I winced, “Can I put you on speaker, the other tenant is here as well.”


“Sure thing.”


I pressed speaker and held it out. He cleared his throat, “Like I said Erin, we don’t have anything for rent that would compare. Can you two hang tight for a couple weeks until something comes up? It’s a two bedroom, no different than having a roommate.”


My eyes shot up at the dark-haired guy. He shrugged but I shook my head, “You can’t expect me to live with a stranger?”


The dark-haired guy smirked, “My name’s Lochlan, Lochlan Barlow.” He said it like I might know him.


I scowled at him and sat upright, “Tom, you have to fix this. I came all the way from North Dakota. That’s a long way to come, for this level of unprofessionalism. I signed a lease for a two-bedroom apartment, overlooking the park. I signed for this specific apartment. You can’t think we can just live together.” My heart was racing. “He could be a pervert. I can’t share a house with him. He’s already had some strange woman here; I think she was a hooker. He’s probably on drugs or something.”


Lochlan’s dark eyebrows went up, “Whoa now.
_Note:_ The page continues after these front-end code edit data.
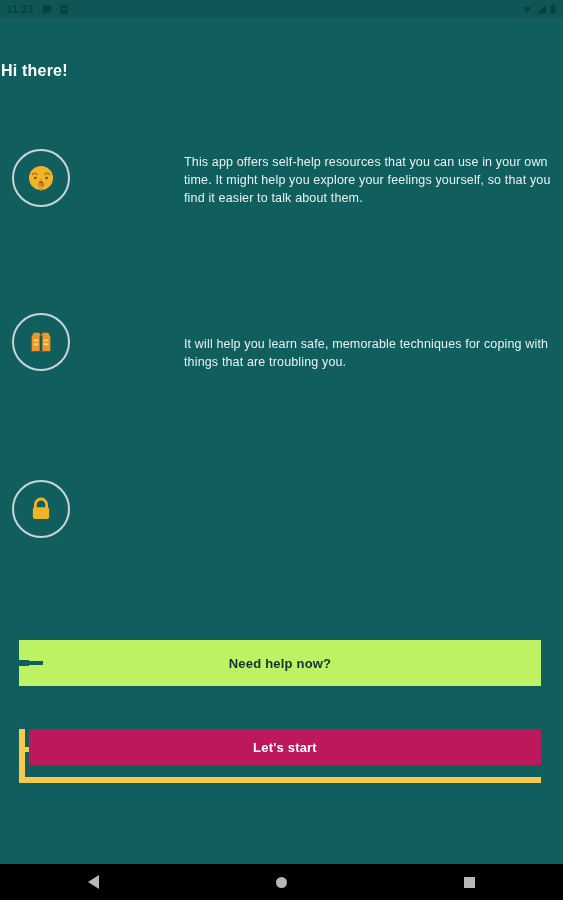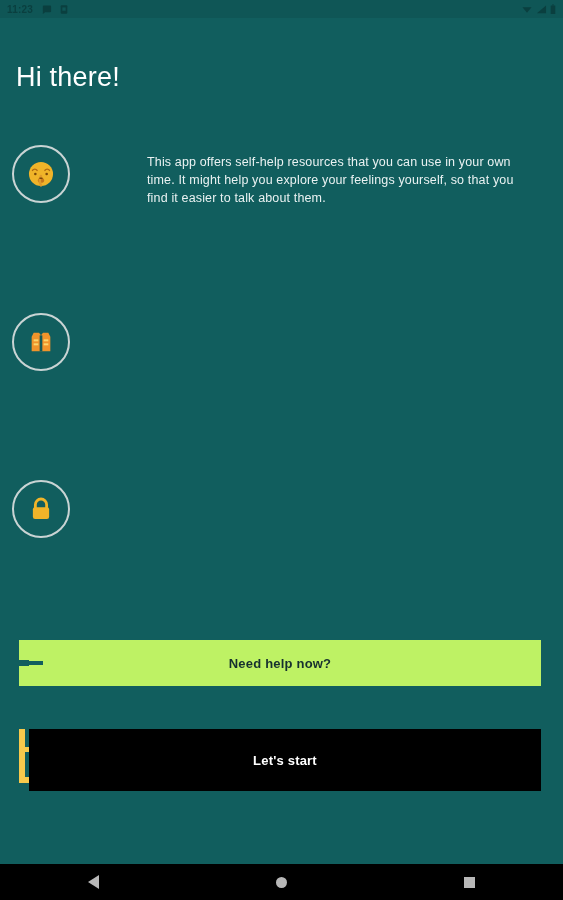"Hi there!" .page-title { font-size: 27px -> 16px; font-weight: normal -> bold; left: 16px -> 1px }
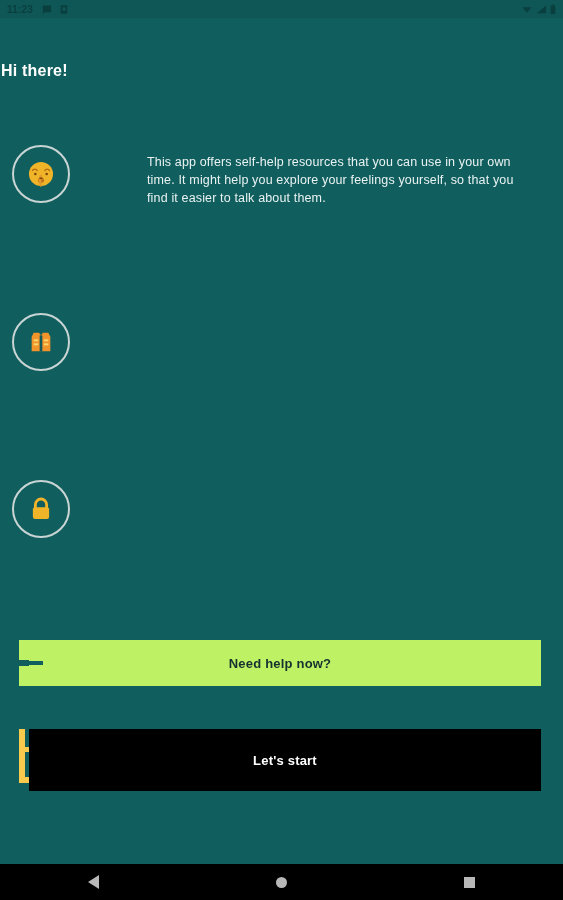"This app offers self-help resources" .feature-row { align-items: flex-start -> flex-end; gap: none -> 37px }
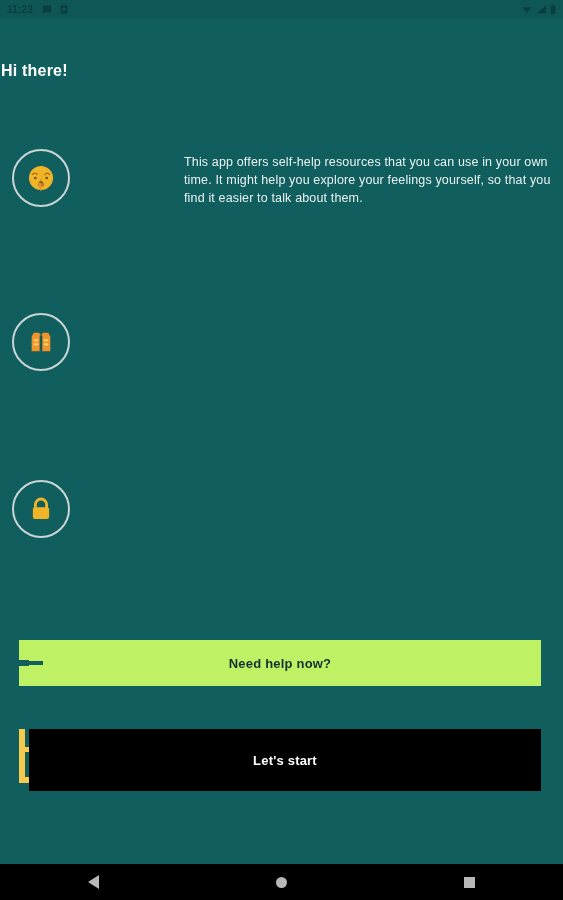"It will help you learn" p.feature-text { html: none -> <p>It will help you learn safe, memorable techniques for coping with things that are troubling you.</p> }
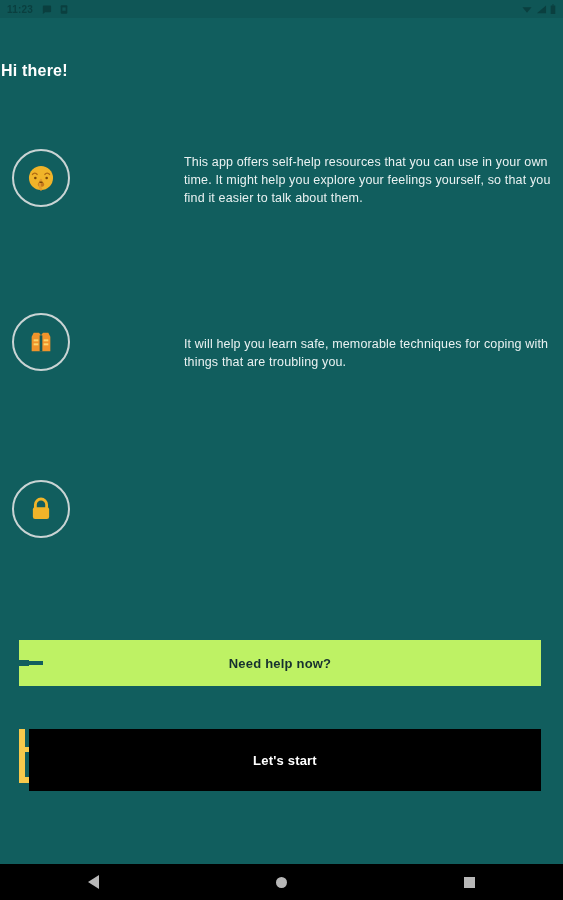"Let's start" .btn-start { background: #000000 -> #be185d; height: 62px -> 36px }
Hold on. I don’t need some prissy, little girl calling me a pervert, Tom. That hooker-looking girl happened to be a very friendly server at Cappy’s.” He gave me a cold stare, but I caught the slightest bit of amusement in it, “Now I signed the lease before she did. I rented this before her. If she’s gonna be calling me names and shit, or macing me again, well then, I think she has to leave.”